A defesa do ex-presidente Luiz Inácio Lula da Silva entrou com pedido de tutela de urgência, nesta terça-feira (25), para assegurar ao principal nome do PT o direito de gravar mensagens de apoio à campanha eleitoral de Fernando Haddad à presidência da República. A solicitação, realizada justo ao Tribunal Regional Federal da 4ª Região, baseia-se em decisão unânime proferida pelo Tribunal Superior Eleitoral (TSE) no último dia 18, que reconheceu o direito de Lula de aparecer na propaganda eleitoral da Coligação “O Povo Feliz de Novo”, bem como na determinação do Comitê de Direitos Humanos da ONU, que pediu ao Estado brasileiro a garantia dos direitos políticos do ex-presidente.

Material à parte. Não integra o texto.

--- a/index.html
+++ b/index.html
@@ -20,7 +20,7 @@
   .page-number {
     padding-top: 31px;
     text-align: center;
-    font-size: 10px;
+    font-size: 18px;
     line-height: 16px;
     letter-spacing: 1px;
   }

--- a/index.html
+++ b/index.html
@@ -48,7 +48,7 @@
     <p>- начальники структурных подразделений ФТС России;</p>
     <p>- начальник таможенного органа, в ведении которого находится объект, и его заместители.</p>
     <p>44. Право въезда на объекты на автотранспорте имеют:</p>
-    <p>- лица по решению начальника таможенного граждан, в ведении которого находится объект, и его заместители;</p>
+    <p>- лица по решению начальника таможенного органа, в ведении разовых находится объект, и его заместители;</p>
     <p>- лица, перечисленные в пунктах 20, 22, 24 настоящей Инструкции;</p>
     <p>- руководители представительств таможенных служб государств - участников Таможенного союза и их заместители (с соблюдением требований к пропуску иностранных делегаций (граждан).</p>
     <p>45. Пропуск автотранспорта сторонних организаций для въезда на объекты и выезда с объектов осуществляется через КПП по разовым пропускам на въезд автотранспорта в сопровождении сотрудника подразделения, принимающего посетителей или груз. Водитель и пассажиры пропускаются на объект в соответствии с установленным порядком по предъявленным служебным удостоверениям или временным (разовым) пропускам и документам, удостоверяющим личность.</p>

O pedido de tutela de urgência requer a gravação de imagens para campanha eleitoral no dia 27.09 (próximo dia destinado à visitação a Lula na Superintendência da Polícia Federal de Curitiba), ou, caso esta data seja superada quando a medida for apreciada, em dia a ser designado pelo Tribunal.

A petição lembra  que o ministro Luis Roberto Barroso, em seu voto na supracitada sessão do TSE, salientou que Lula mantém seus direitos políticos preservados, o que lhe assegura a possibilidade de participar da campanha eleitoral para apoiar “a quem ele aprouver”. 

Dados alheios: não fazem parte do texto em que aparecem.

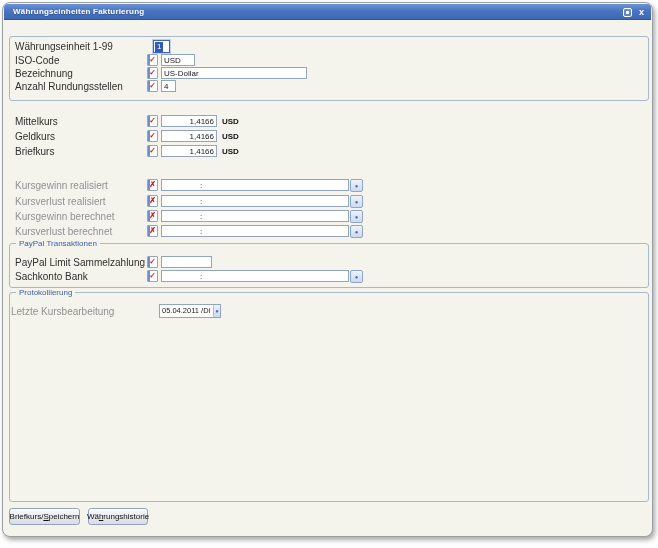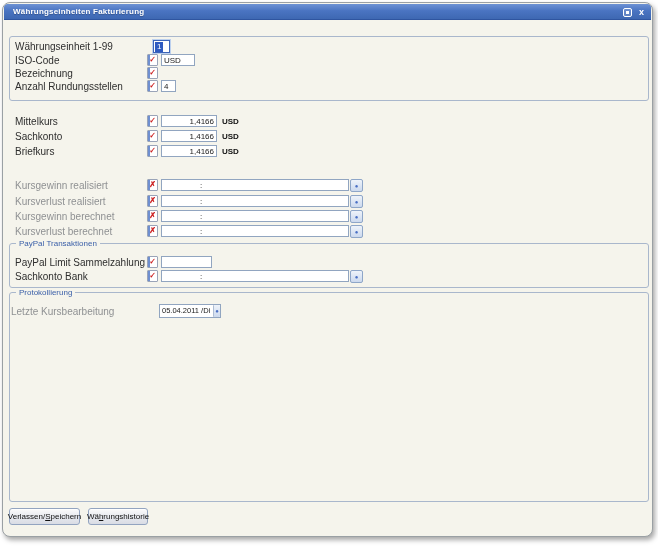--- a/index.html
+++ b/index.html
@@ -142,6 +142,7 @@
 
   <span class="lbl" style="left:12px;top:66px;">Bezeichnung</span>
   <span class="ck" style="left:144px;top:64px;">✓</span>
+  <input class="fld" style="left: 158px; top: 64px; width: 146px;" value="US-Dollar">
 
   <span class="lbl" style="left:12px;top:79px;">Anzahl Rundungsstellen</span>
   <span class="ck" style="left:144px;top:77px;">✓</span>

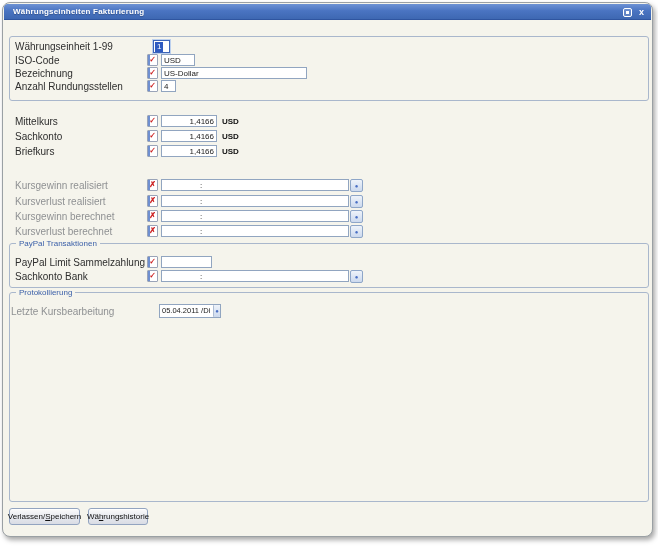--- a/index.html
+++ b/index.html
@@ -154,7 +154,7 @@
   <input class="fld num" style="left: 158px; top: 112px; width: 56px;" value="1,4166">
   <span class="suffix" style="left:219px;top:114px;">USD</span>
 
-  <span class="lbl" style="left:12px;top:129px;">Sachkonto</span>
+  <span class="lbl" style="left:12px;top:129px;">Geldkurs</span>
   <span class="ck" style="left:144px;top:127px;">✓</span>
   <input class="fld num" style="left: 158px; top: 127px; width: 56px;" value="1,4166">
   <span class="suffix" style="left:219px;top:129px;">USD</span>

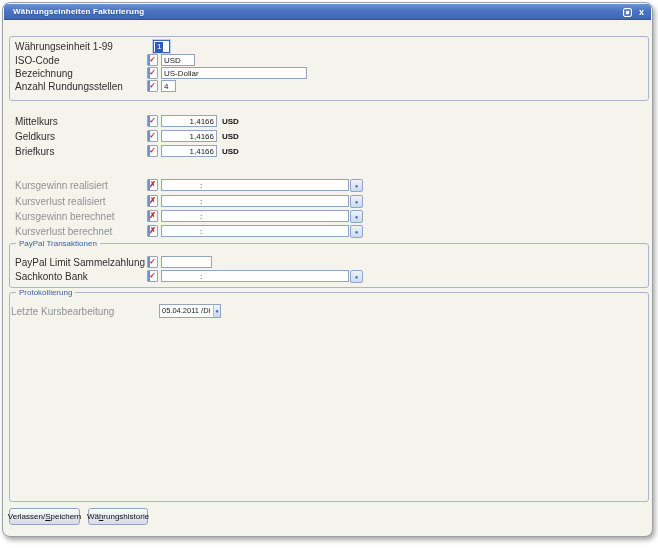--- a/index.html
+++ b/index.html
@@ -209,7 +209,7 @@
   </div>
 
   <button class="btn" style="left:6px;width:71px;">
-    <span><span>Verlassen/</span><span class="key">S</span><span>peichern</span></span>
+    <span><span>Briefkurs/</span><span class="key">S</span><span>peichern</span></span>
   </button>
   <button class="btn" style="left:85px;width:60px;">
     <span><span>Wä</span><span class="key">h</span><span>rungshistorie</span></span>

A defesa lembrou, ainda, que, na mesma sessão, o ministro relator Sérgio Banhos afirmou, em seu voto, que limitar a aparição de Lula “enquanto apoiador, além das balizas objetivamente previstas no art. 54 da Lei das Eleições, imporia à Coligação e ao candidato Fernando Haddad restrição, ao meu entender, ilícita”.

Vale ressaltar que a 12ª. Vara Federal Criminal de Curitiba havia indeferido a solicitação para garantia do direito de Lula de gravar mensagens de apoio a Haddad.

Pesquisa Ibope, divulgada nesta segunda-feira (24), apontou que Haddad diminuiu a diferença para Jair Bolsonaro (PSL). O candidato do PT alcançou 22% das intenções de voto, contra 28% do concorrente. O terceiro colocado, Ciro Gomes (PDT), manteve 11%, à frente de Geraldo Alckmin (PSDB), que registrou 8%, e de Marina Silva, da Rede (5%).

Nas simulações de segundo turno, Bolsonaro perde para todos os adversários empatada com Marina Silva. No confronto com Haddad, Bolsonaro perde por 43% a 37%.